Teknologi Pengolahan Limbah Jerami + Pukan
Dari jumlah 80 petani responden 64.80 yang mengetahui teknologi pengolahan limbah, yang menerapkan dan melakukannya 11.62. Sisanya tidak
melakukan teknologi pengolahan limbah. Teknologi untuk menyimpan dan meningkatkan mutu gizi jerami padi fermentasi dan amoniasi sebagai pakan
ternak menjadi salah satu kunci keberhasilan pengelolaan usahatani pola SIPT. Penerapan teknologi peningkatan kualitas limbah pertanian di tingkat petani
memiliki hambatan dengan berbagai alasan, seperti jumlah limbah yang dapat dikumpulkan sedikit karena kurangnya fasilitas penyimpanan dan penambahan
beban biaya dan tenaga kerja.
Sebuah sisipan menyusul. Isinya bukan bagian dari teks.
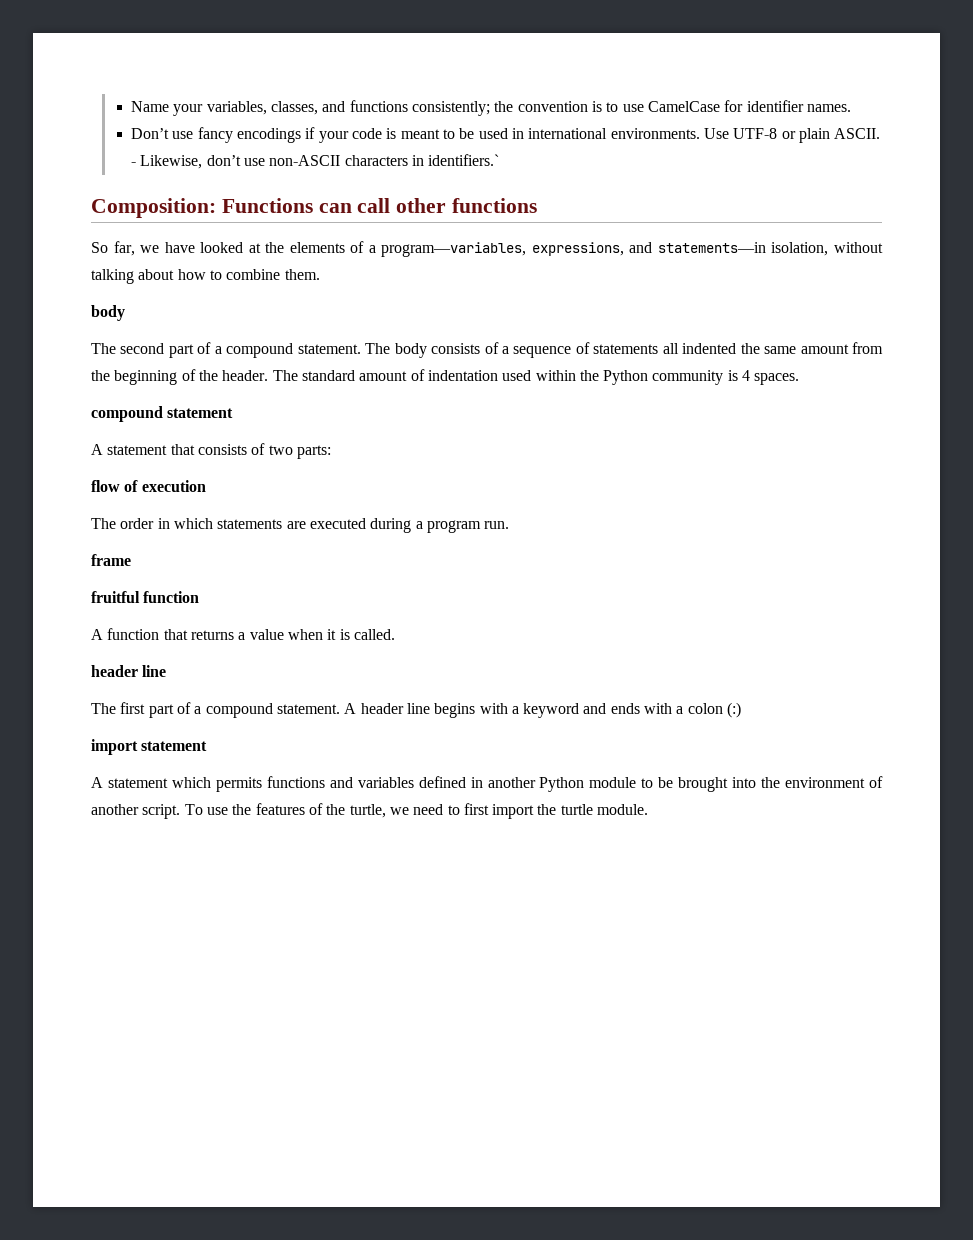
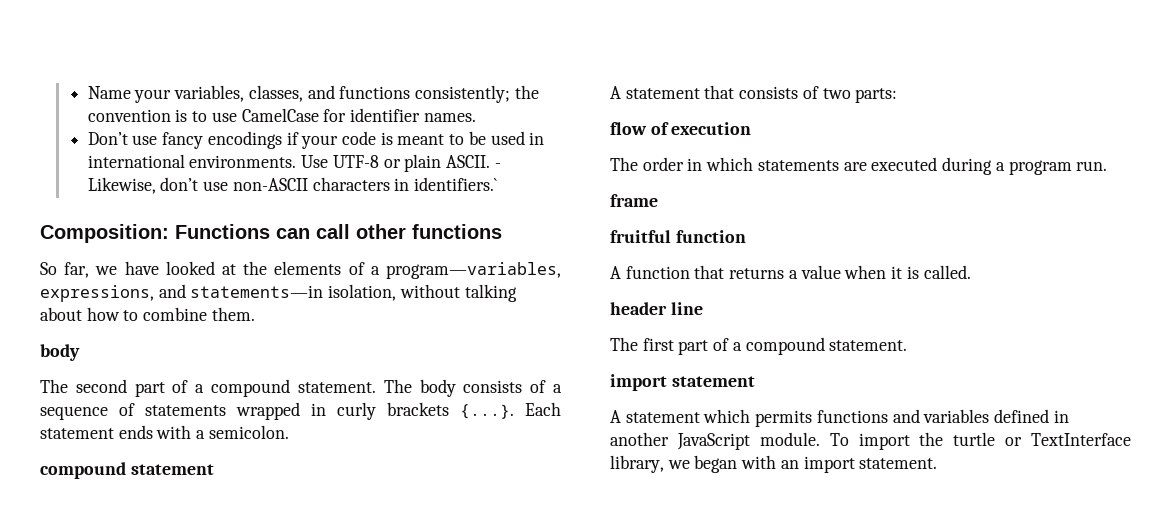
- The body consists of a sequence of statements all indented the same amount from the beginning of the header. The standard amount of indentation used within the Python community is 4 spaces.
+ The body consists of a sequence of statements wrapped in curly brackets {...}. Each statement ends with a semicolon.
- A header line begins with a keyword and ends with a colon (:)
- A statement which permits functions and variables defined in another Python module to be brought into the environment of another script. To use the features of the turtle, we need to first import the turtle module.
+ A statement which permits functions and variables defined in another JavaScript module. To import the turtle or TextInterface library, we began with an import statement.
Oleh karena itu dibutuhkan teknologi pakan yang
90 sederhana, murah dan mudah diadopsi oleh petani. Limbah tanaman pangan dapat
digunakan sebagai stok pakan yang disimpan dalam jumlah terbatas dalam karung atau diikat. Penggunaan sebagai pakan dilakukan saat musim kemarau dimana
terjadi kesulitan atau kekurangan hijauan, atau saat aktivitas pengolahan tanah dan penanaman di lahan sawah dimana ternak tidak dapat dilepas.